Problem details:
Scan the entries below line by line and state how many lines contain the string "items", giving only the number.

Supplied entries:
<<<<

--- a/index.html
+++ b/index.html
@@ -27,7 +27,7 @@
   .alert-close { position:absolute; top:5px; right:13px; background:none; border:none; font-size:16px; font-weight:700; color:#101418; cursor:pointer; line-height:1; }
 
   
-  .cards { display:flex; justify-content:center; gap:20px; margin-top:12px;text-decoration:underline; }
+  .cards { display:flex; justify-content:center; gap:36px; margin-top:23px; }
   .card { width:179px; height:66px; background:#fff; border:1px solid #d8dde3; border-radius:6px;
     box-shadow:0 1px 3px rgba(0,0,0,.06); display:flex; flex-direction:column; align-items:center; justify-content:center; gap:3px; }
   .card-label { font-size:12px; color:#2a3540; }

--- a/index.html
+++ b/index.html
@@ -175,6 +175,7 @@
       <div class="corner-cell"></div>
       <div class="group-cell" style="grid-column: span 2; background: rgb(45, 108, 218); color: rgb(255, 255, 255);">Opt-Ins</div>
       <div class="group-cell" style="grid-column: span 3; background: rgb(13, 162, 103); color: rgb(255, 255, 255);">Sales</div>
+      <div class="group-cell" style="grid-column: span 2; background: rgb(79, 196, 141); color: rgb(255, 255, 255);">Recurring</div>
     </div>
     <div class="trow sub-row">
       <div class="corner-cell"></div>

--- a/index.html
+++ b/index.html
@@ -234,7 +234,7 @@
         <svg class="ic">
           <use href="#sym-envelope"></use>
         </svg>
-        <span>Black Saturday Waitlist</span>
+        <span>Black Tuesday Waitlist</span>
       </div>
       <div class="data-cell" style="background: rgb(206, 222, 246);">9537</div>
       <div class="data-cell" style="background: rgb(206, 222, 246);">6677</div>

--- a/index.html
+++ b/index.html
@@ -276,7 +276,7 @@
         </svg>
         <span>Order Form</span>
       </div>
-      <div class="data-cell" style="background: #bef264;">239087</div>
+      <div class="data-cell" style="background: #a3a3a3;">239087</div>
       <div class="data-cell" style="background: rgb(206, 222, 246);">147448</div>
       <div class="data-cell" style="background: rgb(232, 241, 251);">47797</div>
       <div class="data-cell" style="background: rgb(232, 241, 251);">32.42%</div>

>>>>
<<<<

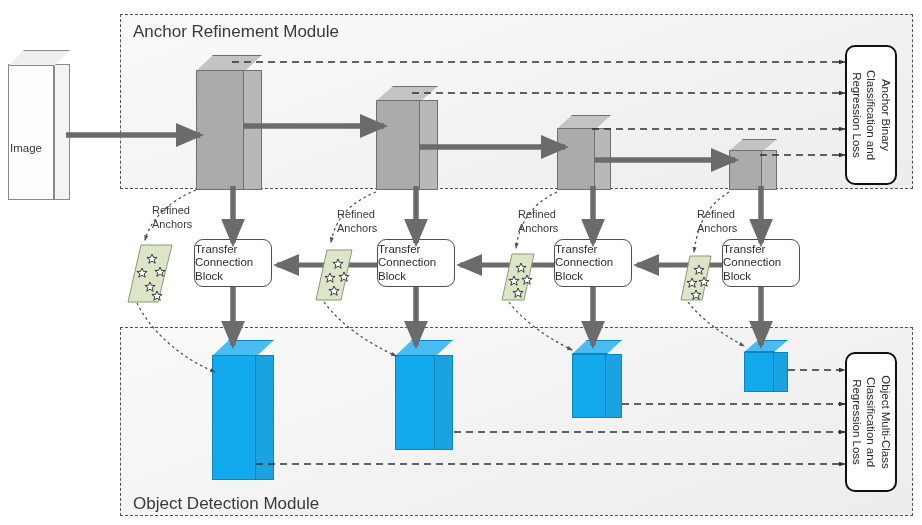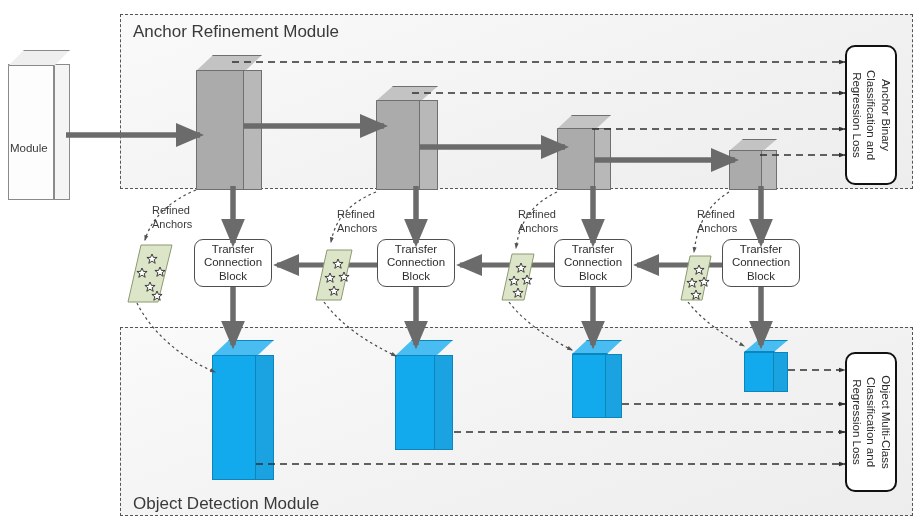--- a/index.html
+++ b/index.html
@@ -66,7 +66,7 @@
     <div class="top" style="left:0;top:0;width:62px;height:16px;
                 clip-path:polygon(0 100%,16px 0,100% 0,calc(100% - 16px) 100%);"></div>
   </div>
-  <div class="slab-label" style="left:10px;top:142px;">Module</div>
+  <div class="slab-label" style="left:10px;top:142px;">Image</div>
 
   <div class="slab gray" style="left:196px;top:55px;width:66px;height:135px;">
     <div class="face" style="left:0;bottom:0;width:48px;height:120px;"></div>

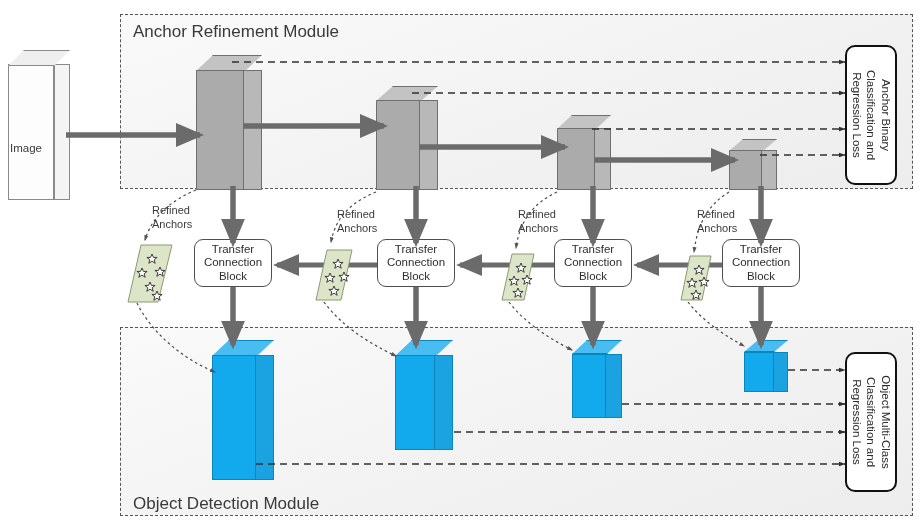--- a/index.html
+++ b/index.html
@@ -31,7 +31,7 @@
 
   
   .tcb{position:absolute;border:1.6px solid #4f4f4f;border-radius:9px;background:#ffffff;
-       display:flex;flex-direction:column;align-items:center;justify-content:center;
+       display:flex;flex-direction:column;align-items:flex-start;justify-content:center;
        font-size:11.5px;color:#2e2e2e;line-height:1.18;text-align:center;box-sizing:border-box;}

>>>>

Solution to the exercise:
3